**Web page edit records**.

****

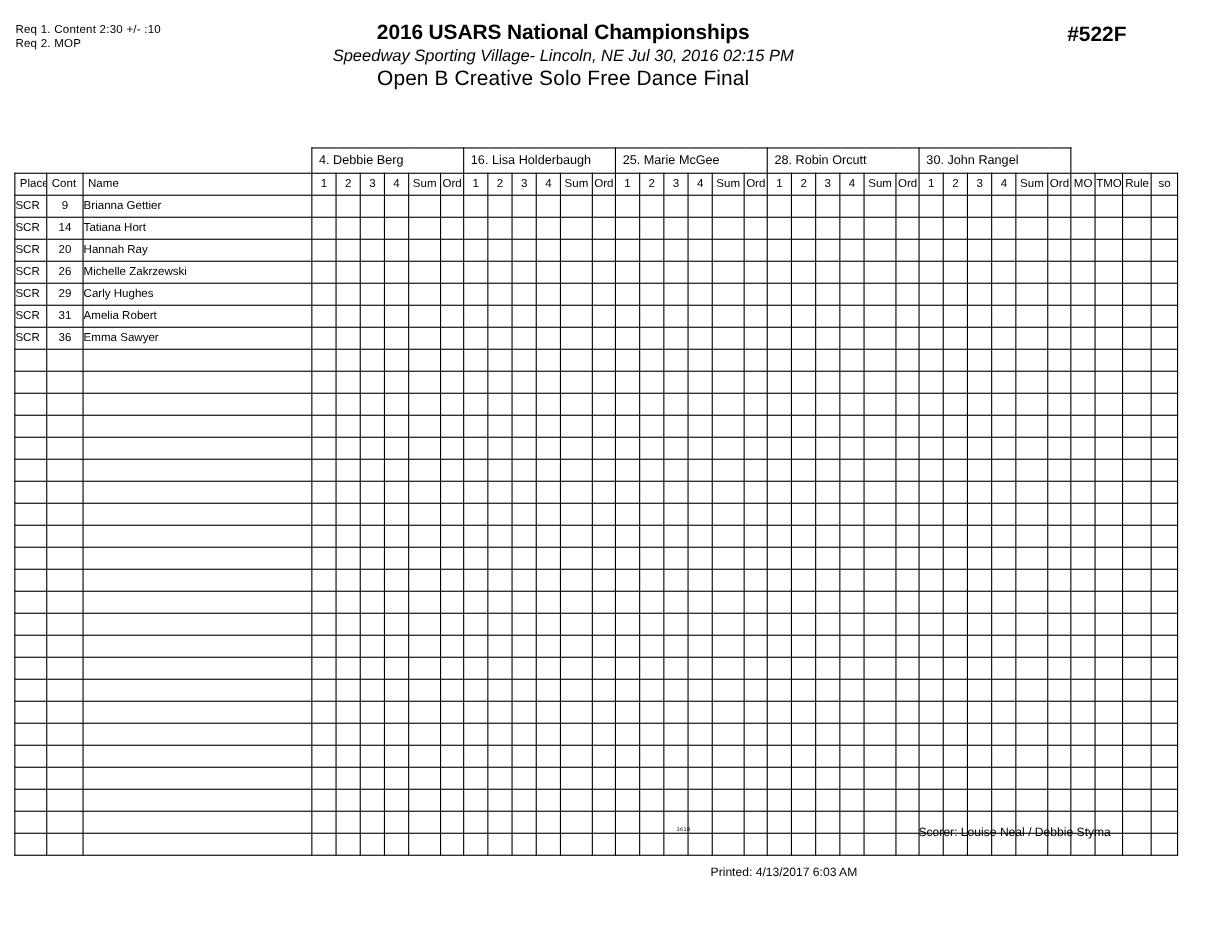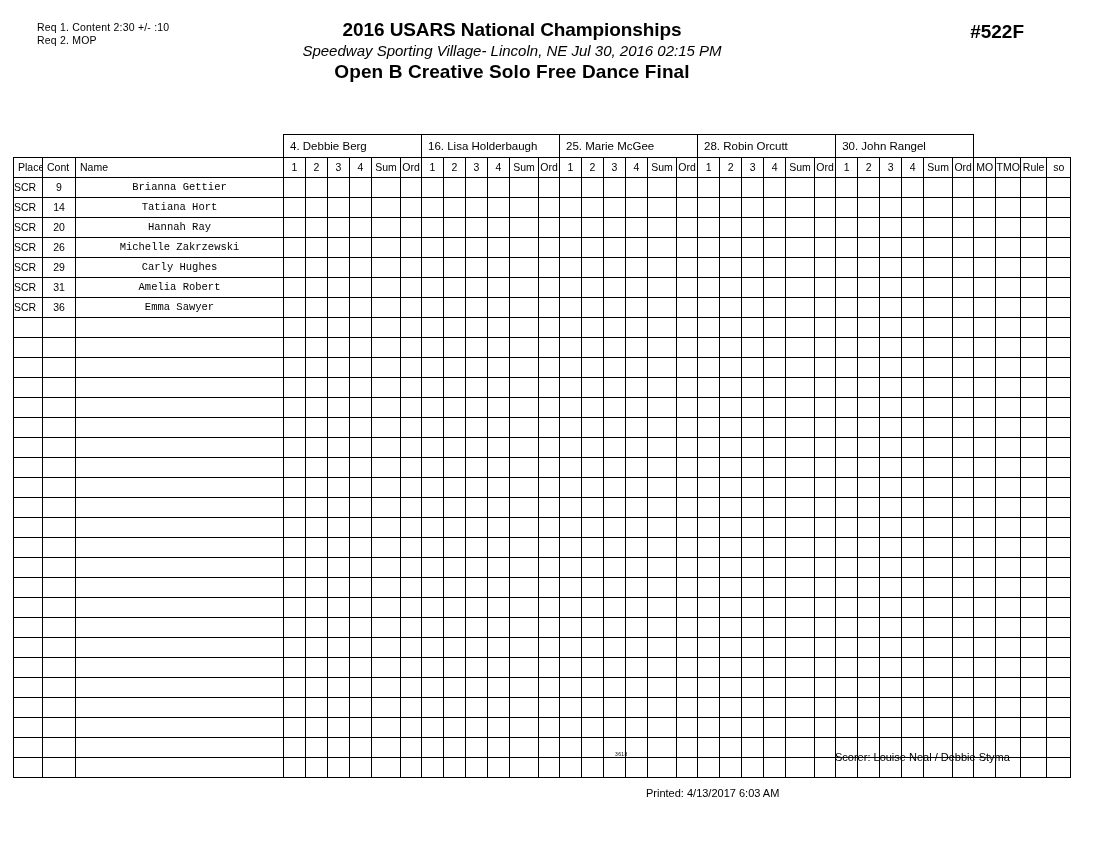--- a/index.html
+++ b/index.html
@@ -25,7 +25,7 @@
     line-height: 13px;
     white-space: nowrap;
   }
-  #req-block div { letter-spacing: 0.2px; margin-left: 23px; }
+  #req-block div { letter-spacing: 0.2px; }
 
   #title-block {
     position: absolute;

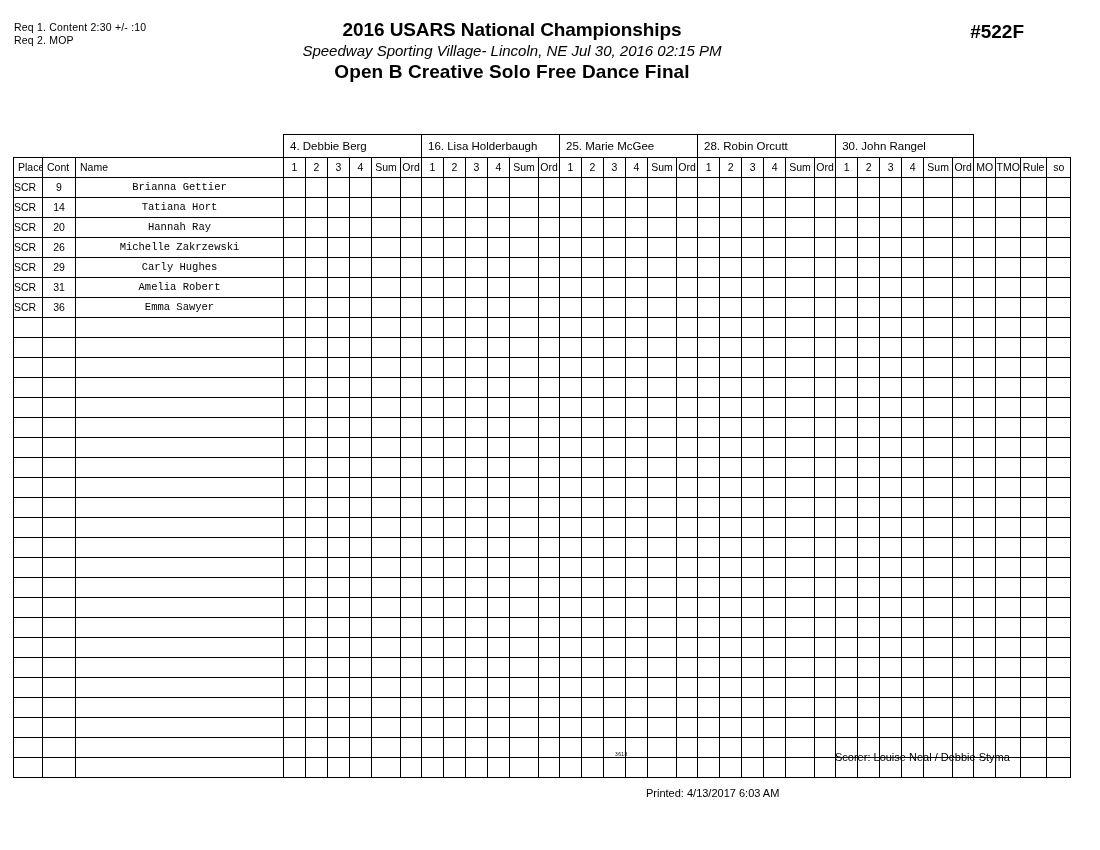--- a/index.html
+++ b/index.html
@@ -48,7 +48,7 @@
   }
   #title-event {
     font-size: 19px;
-    font-weight: bold;
+    font-weight: normal;
     line-height: 24px;
     letter-spacing: 0.1px;
   }

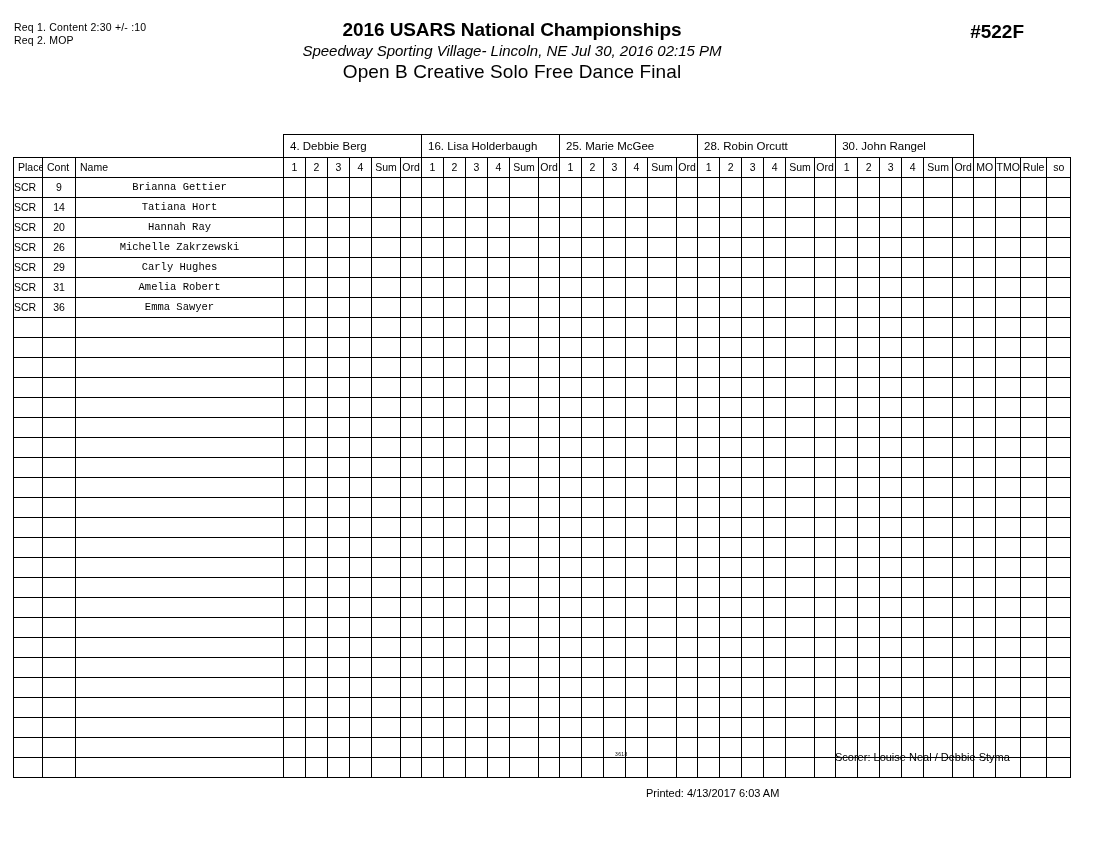--- a/index.html
+++ b/index.html
@@ -114,7 +114,7 @@
   
   td.c-place { text-align: left; padding-left: 4px; }
   td.c-cont  { text-align: center; }
-  td.c-name  { text-align: center; padding-left: 6px; font-family: Liberation Mono, monospace; }
+  td.c-name  { text-align: left; padding-left: 6px; }
 
   
   td.ord {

****

**What needs to be done**. Exclude the pictures. Write out the remaining data exactly.

**Output of the exercise**.
--- a/index.html
+++ b/index.html
@@ -25,7 +25,7 @@
     line-height: 13px;
     white-space: nowrap;
   }
-  #req-block div { letter-spacing: 0.2px; margin-left: 23px; }
+  #req-block div { letter-spacing: 0.2px; }
 
   #title-block {
     position: absolute;

--- a/index.html
+++ b/index.html
@@ -48,7 +48,7 @@
   }
   #title-event {
     font-size: 19px;
-    font-weight: bold;
+    font-weight: normal;
     line-height: 24px;
     letter-spacing: 0.1px;
   }

--- a/index.html
+++ b/index.html
@@ -114,7 +114,7 @@
   
   td.c-place { text-align: left; padding-left: 4px; }
   td.c-cont  { text-align: center; }
-  td.c-name  { text-align: center; padding-left: 6px; font-family: Liberation Mono, monospace; }
+  td.c-name  { text-align: left; padding-left: 6px; }
 
   
   td.ord {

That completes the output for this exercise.